Работа не сложилась. Все потуги дяди Миши выпроводить жильца лопнули, как воздушный шарик от прикосновения иглы. Старик не слышал, не реагировал на уговоры, не отзывался. Стук клавиш бесил дядю Мишу, он попытался оттащить жильца от «Ундервуда», рассчитывая, что лишенный привычного дела жилец станет более чутким к внешнему воздействию, — и не смог. Несмотря на преклонный возраст, старик оказался чертовски упрямым.
Тут дядя Миша и сорвался. Сделал шаг, вышел на чужую лестницу и бегом, как молодой, побежал вниз, в тайный последний подвал — туда, где прятался жилец, суть его одинокая.
— В самую мякотку, Ромашечка! В логово! Ведь ради благого дела, а?
Уговоры кончились. Разъяренный дядя Миша просто ухватил старика за шкирку и, не спрашивая согласия, не интересуясь желаниями, поволок по ступенькам вверх, из темноты к сиянию.
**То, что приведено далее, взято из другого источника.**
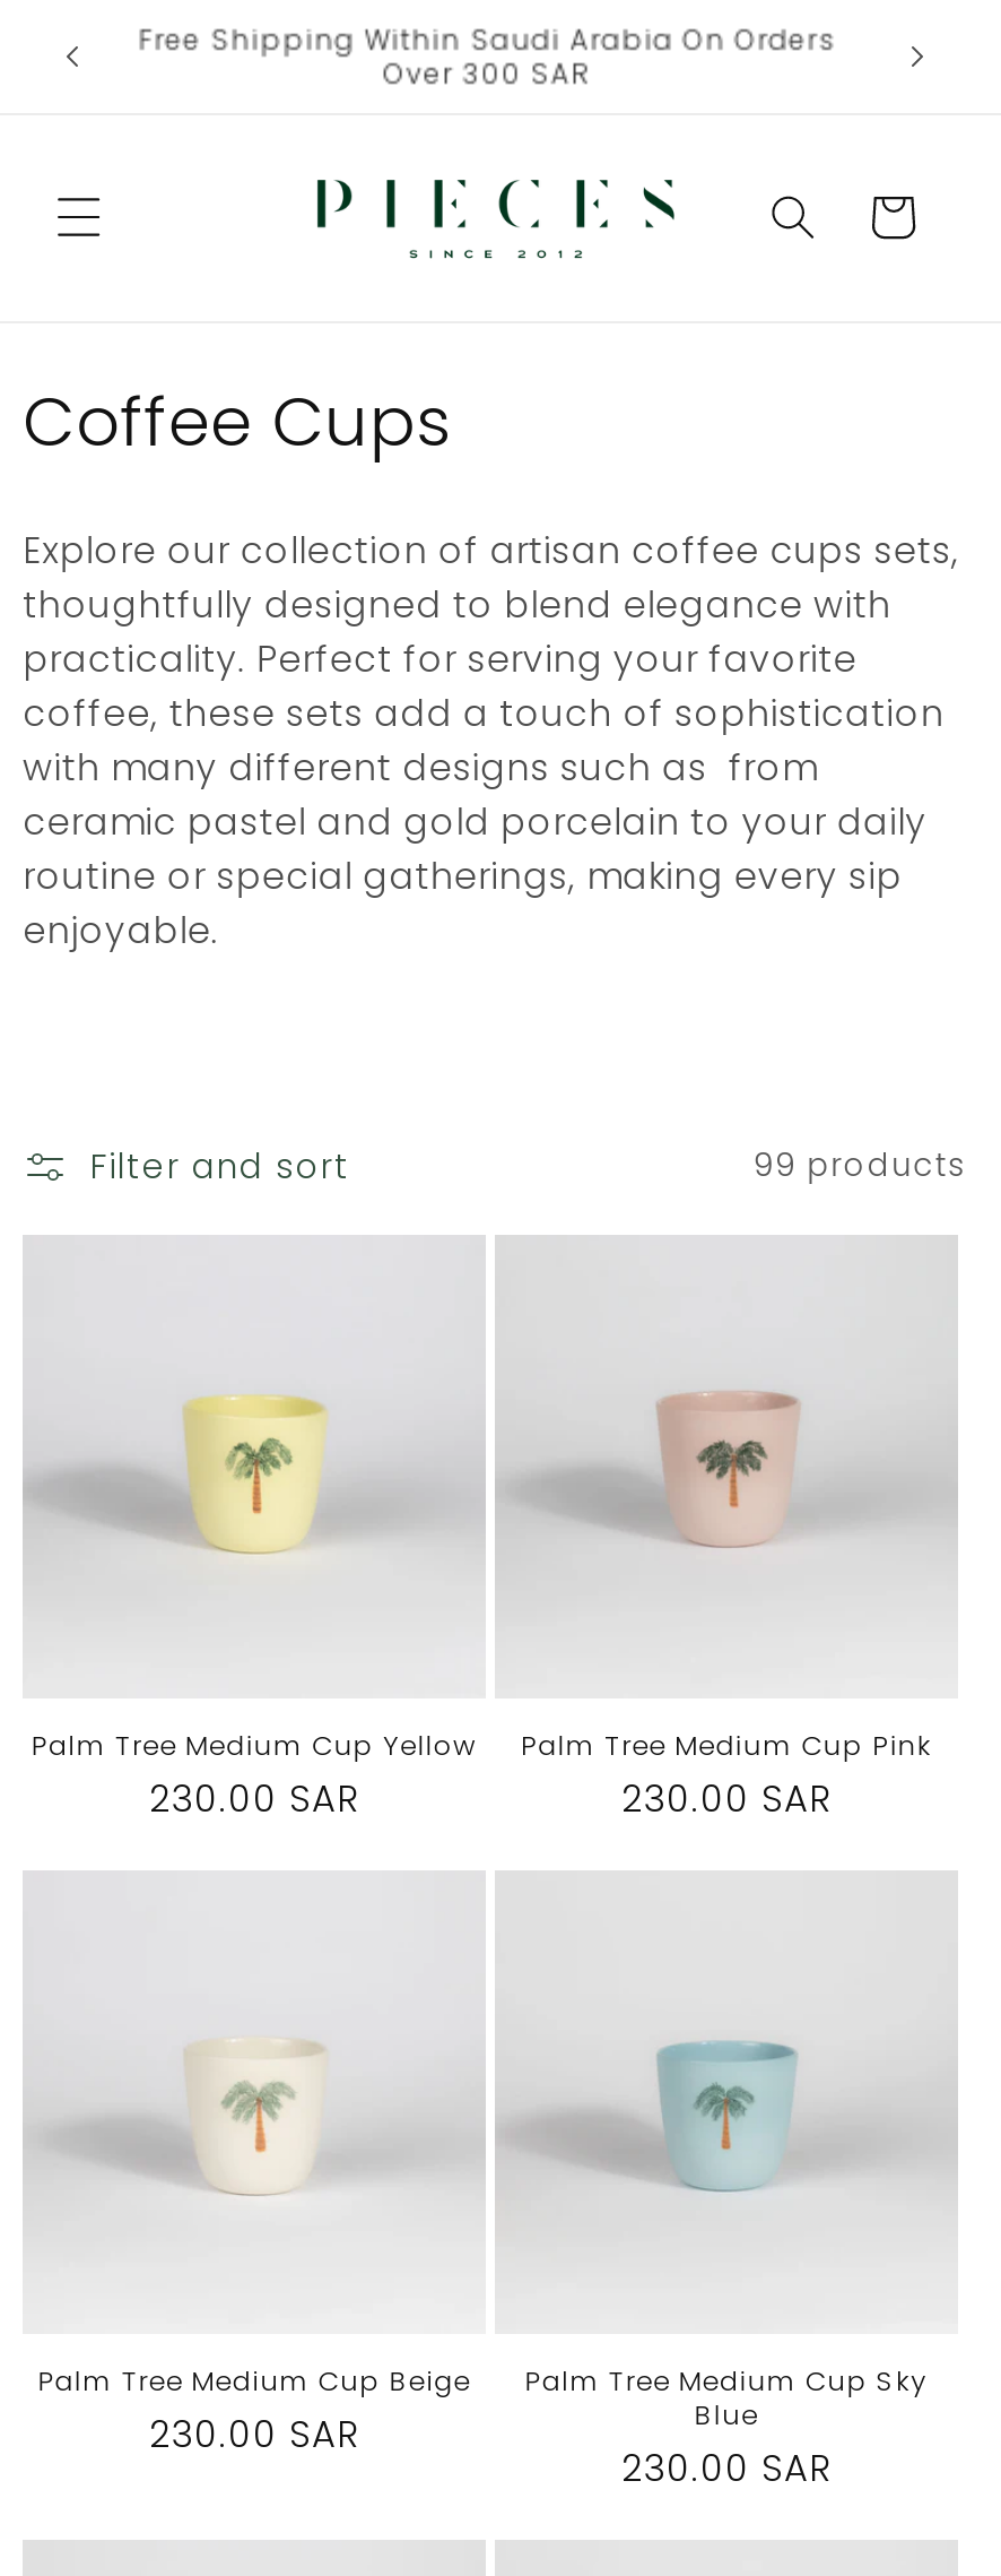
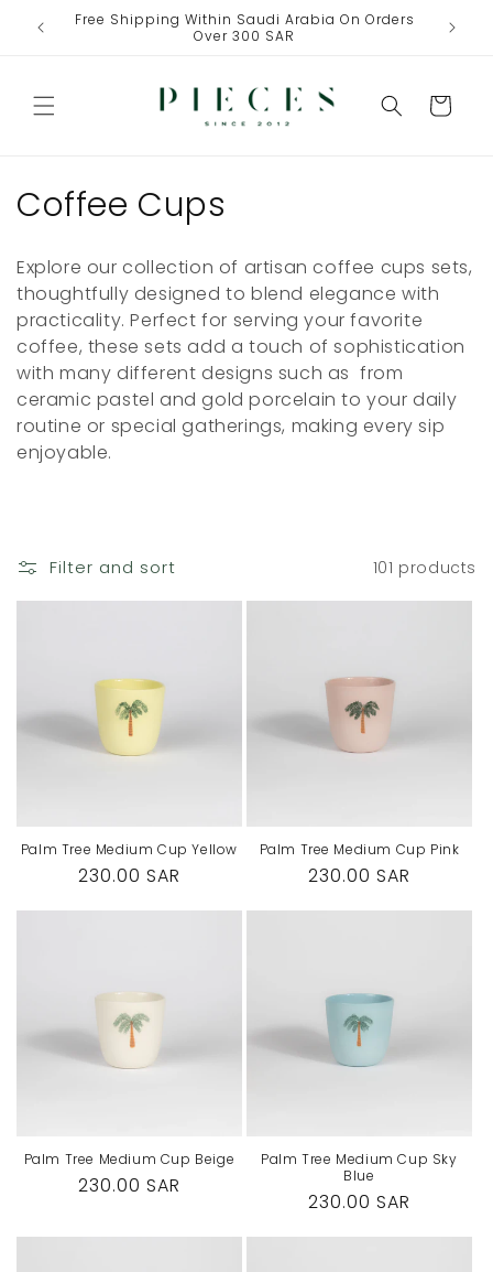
[753,1143,967,1188] 99 products -> [373,556,476,578] 101 products

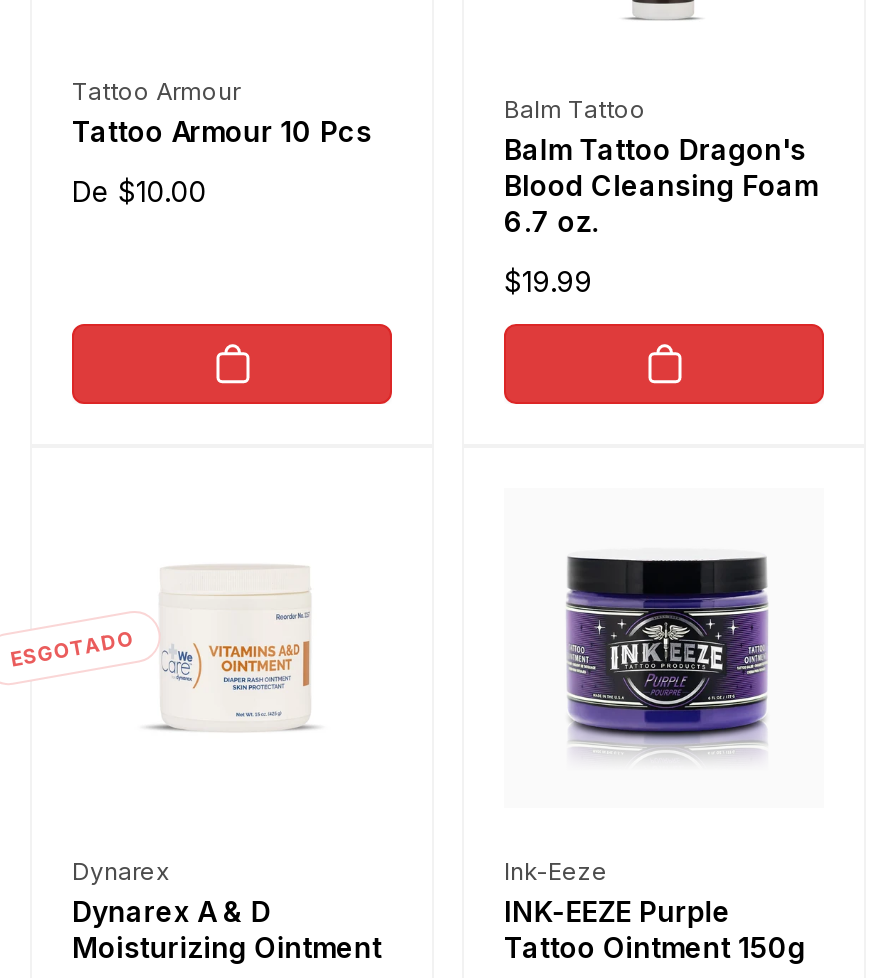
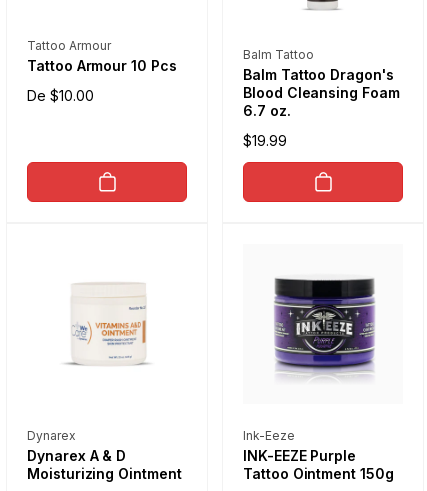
[8,625,136,671] ESGOTADO -> none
Жилец сопротивлялся, упирался, истошно вопил. Левой рукой он вцепился в свою сраную машинку — не оторвешь! — и волочил «Ундервуд» за собой, но дяде Мише хватало здоровья тащить старого черта хоть с машинкой, хоть без.
— И вытащил бы! Ей-богу, вытащил бы! Занесло дурака на повороте…
Тяжеленный «Ундервуд» по инерции вылетел за пределы лестницы. Отпустить груз старик и не подумал, и оба они — жилец и допотопная пишмашинка — сверзились мимо ступенек, в хищно пульсирующее ничто.
— Чуть за ними не полетел, Фира! Еле успел пальцы разжать…
Можно ли убить человека, вспомнил я свой вопрос, обращенный к ничему, хищной паузе между лестницами. Убить насовсем? Стереть ластиком вместе с его лестницей? Так, чтобы не осталось ни следа, ни памяти?
Можно, ответило мне ничто. Не держи, толкни. Отдай мне.